The desire to foster collaboration and good relationships doesn’t mean the port shies away from unpopular decisions. As an example, Bull says there was some resistance in the industry over the removal of a log gantry that had been used to place empty trailers on the rear of trucks – even though the company worked with operators for almost a year before making the decision.

“We became aware of unsafe activity involving the gantry, so we put a camera on it, introduced a competence training programme, and issued swipe tags to drivers who’d undergone training,” she says. “But we found people were passing their tags on to others, and behaviour wasn’t improving.”

When a safety audit of 300 lifts found 146 were non-compliant, with many having the potential to cause serious consequences, the crane was decommissioned.

“It was a tough call, but we believed we had to champion strong safety standards and worked hard with the industry to achieve those.

“Now the operation takes place off-port, using a digger so the driver is well clear of the trailer, which is much safer.”

INDUCTIONS & NEAR-MISSES

Pre-vessel meetings have helped create a new safety dynamic, but the company has plans to take things further.

An on-line induction system, in combination with a soon-to-be-completed licence to operate, will ensure that every worker who comes onto the port has a core level of safety competence, while a voice reporting system for near-miss incidents is providing robust data about risks and trends as it is being progressively rolled out across site.

Previously, says Bull, a forklift operator who wanted to report a near miss would have had to come in at the end of the shift and fill out a form.

“That created a whole lot of barriers – they might forget about it, play it down, or just want to go home. Now when they see something they simply switch channels and report it by radio.”

Thanks to a well planned implementation programme, to ensure it would not be regarded as the dob-in channel, reporting levels have increased significantly, and the system has progressively expanded, beyond the container and general cargo areas, to other parts of the port.

MORE TO COME

There is still plenty on Bull’s to-do list, however. The port sits at the apex of the supply chain, and as such it wants all parts of the supply chain to get exporters to take more responsibility for health and safety.

“We take quite a bit on our shoulders, in terms of what’s happening on port, but we work hard with all PCBUs to understand their responsibilities and that they can’t just sit back and let us take care of it. They have responsibilities to their contractors under the law.”
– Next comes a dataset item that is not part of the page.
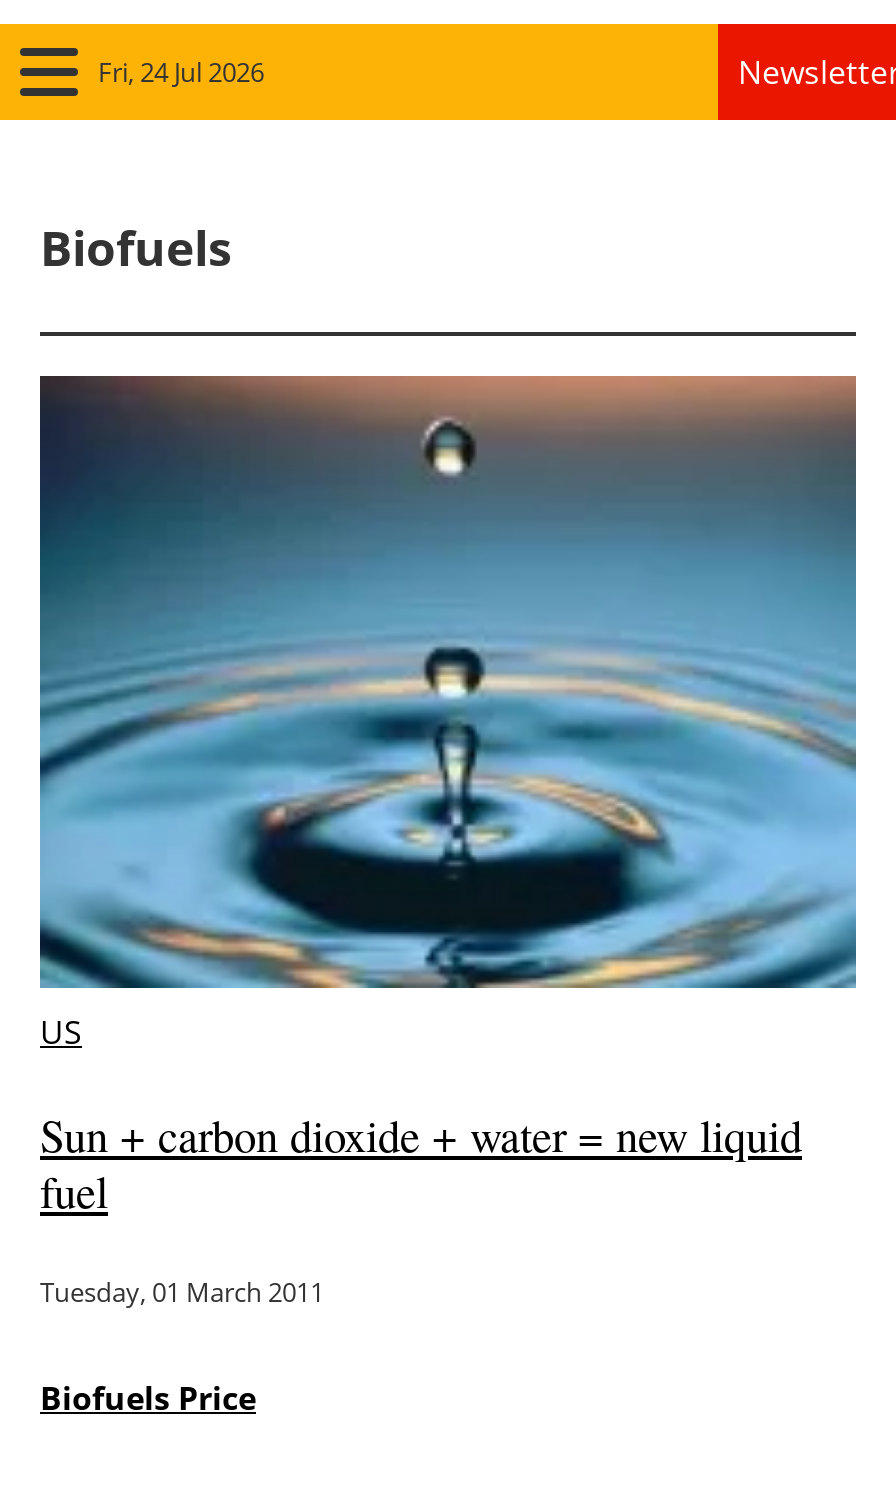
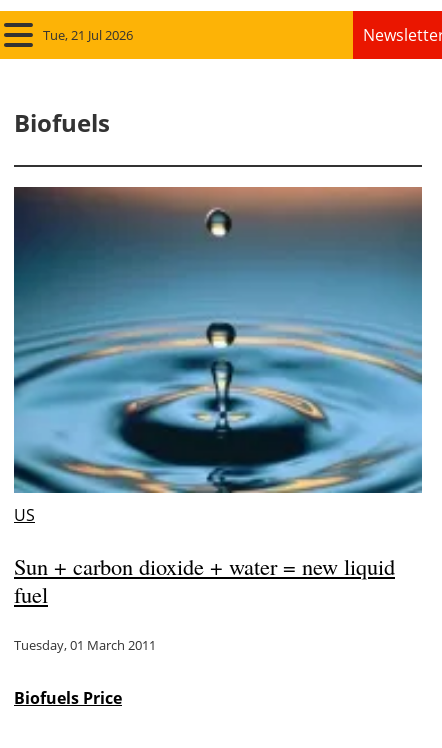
[98,55,264,91] Fri, 24 Jul 2026 -> [43,26,133,44] Tue, 21 Jul 2026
A programme to make safety a shared responsibility with all port users is a priority, and – keenly aware of the risks of 24-hour operation – Bull’s also keen to work with PCBUs to encourage more focus on fatigue risk management.
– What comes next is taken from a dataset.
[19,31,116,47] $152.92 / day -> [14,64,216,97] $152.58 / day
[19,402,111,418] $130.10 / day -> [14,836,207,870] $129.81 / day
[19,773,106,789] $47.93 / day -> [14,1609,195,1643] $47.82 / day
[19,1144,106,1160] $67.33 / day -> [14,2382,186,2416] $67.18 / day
“We’re wrapping out heads around that one right now. Some quite significant mindset changes will be required, but being in a dynamic 24/7 environment we’re at the sharp end, so we can’t ignore it.”

A new programme of workplace monitoring and health promotion for port employees has just been kicked off by the Port, and Bull says the long-term goal is to have a focus on health and wellbeing across the whole port.

“The big thing is we must never become complacent,” she says. “There are some things that I think we can justifiably feel good about, but we are a port environment so we must remain mindful that terrible things can still happen.”